*** Excerpted records Section Begins ***

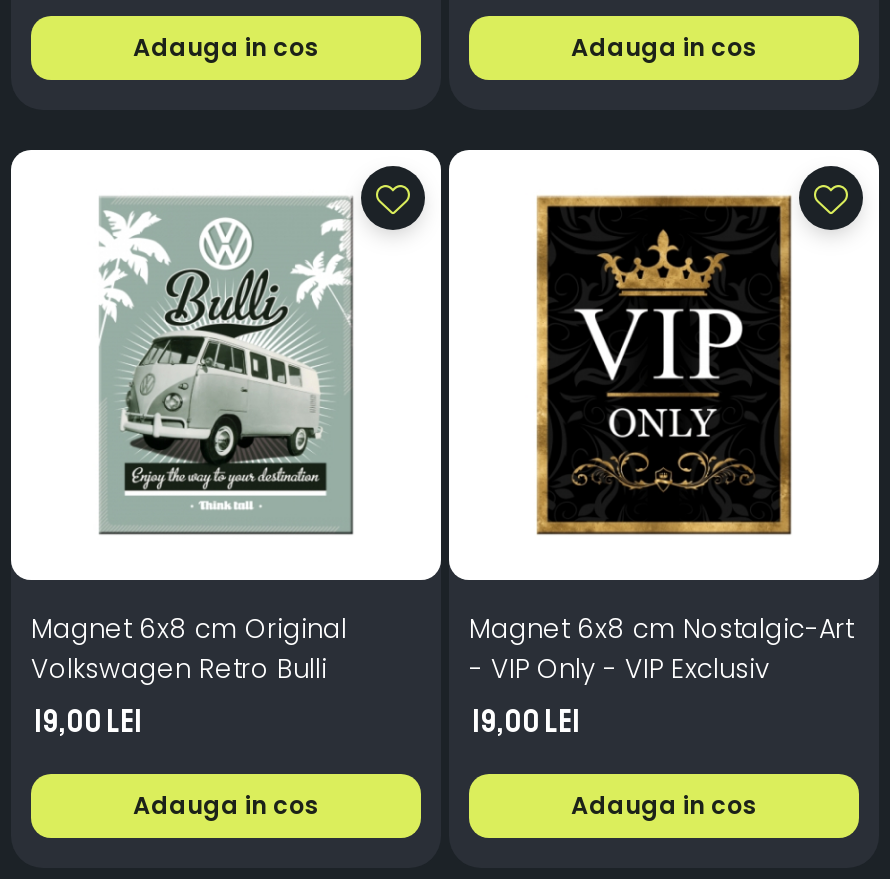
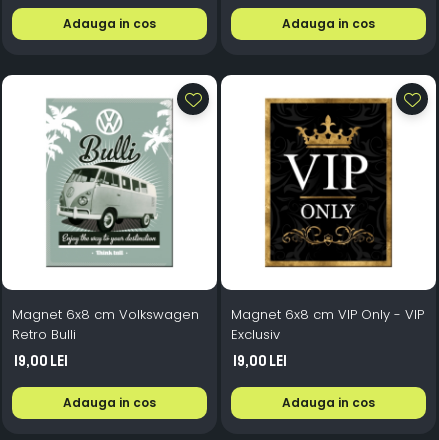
- Magnet 6x8 cm Original
- Volkswagen Retro Bulli
+ Magnet 6x8 cm Volkswagen
+ Retro Bulli

- Magnet 6x8 cm Nostalgic-Art
- - VIP Only - VIP Exclusiv
+ Magnet 6x8 cm VIP Only - VIP
+ Exclusiv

*** Excerpted records Section Ends ***

● **What to produce**: If a record contains a picture, drop the picture and repeat the rest exactly.

● **Task solution**:
- Magnet 6x8 cm Original
- Volkswagen Retro Bulli
+ Magnet 6x8 cm Volkswagen
+ Retro Bulli

- Magnet 6x8 cm Nostalgic-Art
- - VIP Only - VIP Exclusiv
+ Magnet 6x8 cm VIP Only - VIP
+ Exclusiv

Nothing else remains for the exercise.